Popular deals site BlackboardEats implements small fee for service
Gone are the days when you could be a glutton with your mouse and click on every deal that the foodie website BlackboardEats had on offer. The site, which launched in September of 2009 and offers discounts of up to 40% off tabs at top restaurants around town, is now charging $1 for each deal members sign up for.
The formerly free site is also offering an "all you can eat" membership that costs $20 per year and allows subscribers to sign up for unlimited deals. And for those who simply can't bring themselves to pay for the service, BBE will still send along the occasional free deal.
When the news about the site's new business model was announced earlier this week reaction was swift and divided, with some upset users saying that they would not pay, and others maintaining that $1 was still a steal for the promotional passcodes. (These codes are then used at participating restaurants to redeem a given deal.)

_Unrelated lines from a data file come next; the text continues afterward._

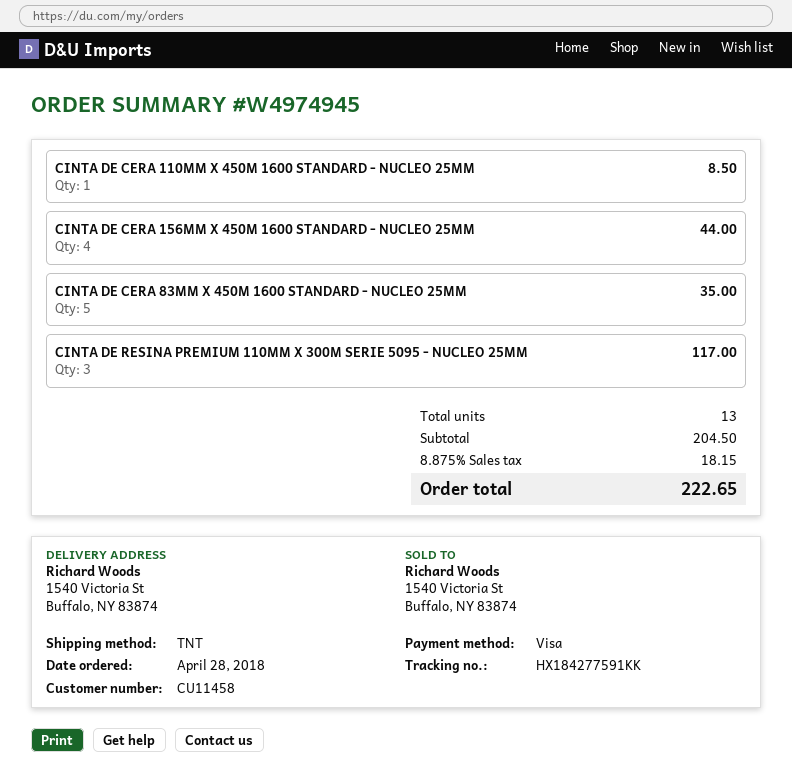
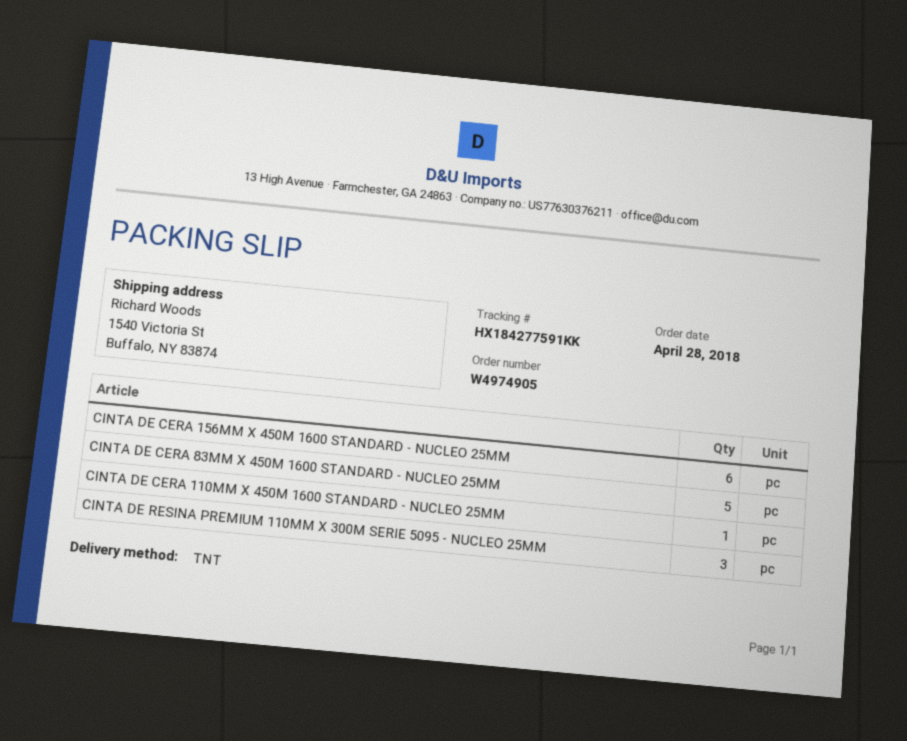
order number: W4974945 -> W4974905
CINTA DE CERA 156MM X 450M 1600 STANDARD - NUCLEO 25MM: 4 -> 6

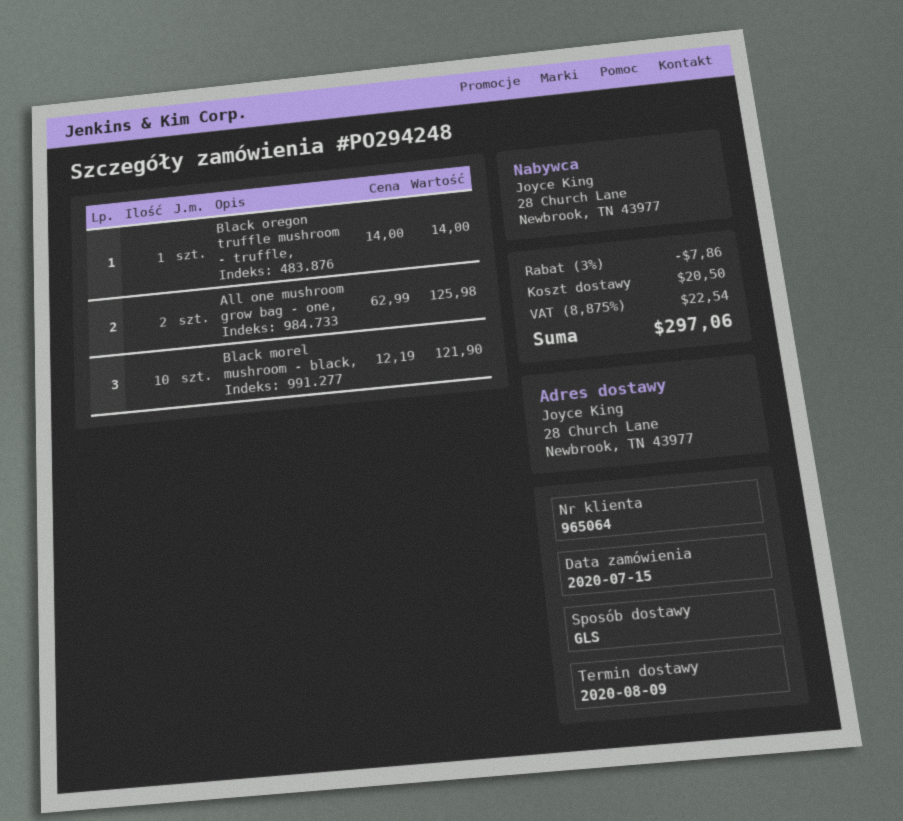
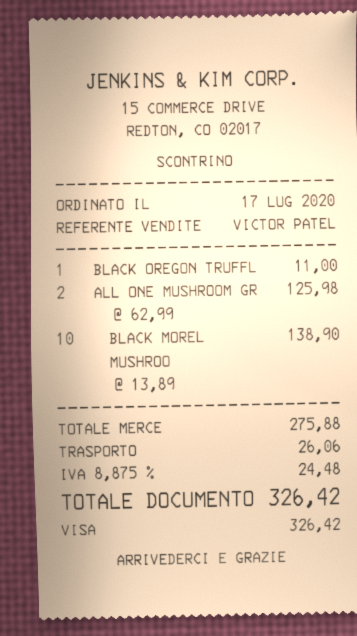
order date: 2020-07-15 -> 2020-07-17
Black oregon truffle mushroom - truffle,: 1 x 14.00 = 14.00 -> 1 x 11.00 = 11.00
Black morel mushroom - black,: 10 x 12.19 = 121.90 -> 10 x 13.89 = 138.90
discount: 3% = 7.86 -> none
shipping: 20.50 -> 26.06
tax: 8.875% = 22.54 -> 8.875% = 24.48
total: 297.06 -> 326.42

BBE founder Maggie Nemser says that the decision was not made quickly. "We did a lot of testing and asking and thinking through the possibilities. This one made the most sense to us."
The reason the site decided to charge, says Nemser, is that "We found that there was a lot of code collecting going on."
Now that subscribers have to think before they click the hope is that they will become more thoughtful about what they sign up for and that "people who are really interested in going to a restaurant get to go."
Three days into the new program, Nemser says that BBE has lost less than 1% of its subscribers and that it is still seeing plenty of redemptions. "Our forecast is that it won't change the number of people who actually go into the restaurant," says Nemser. Only now she expects that the redemption rate will climb to a number closer to 35%.
Another benefit of charging is that it allows BBE to survive financially while continuing to offer deals at quality restaurants like Rivera, Mozza2Go, Palate Food + Wine and Jar. Unlike sites like Groupon, BBE does not charge participating restaurants, so its offers are purely editorial.
"And we're not going to get rich off $1 per passcode," Nemser says.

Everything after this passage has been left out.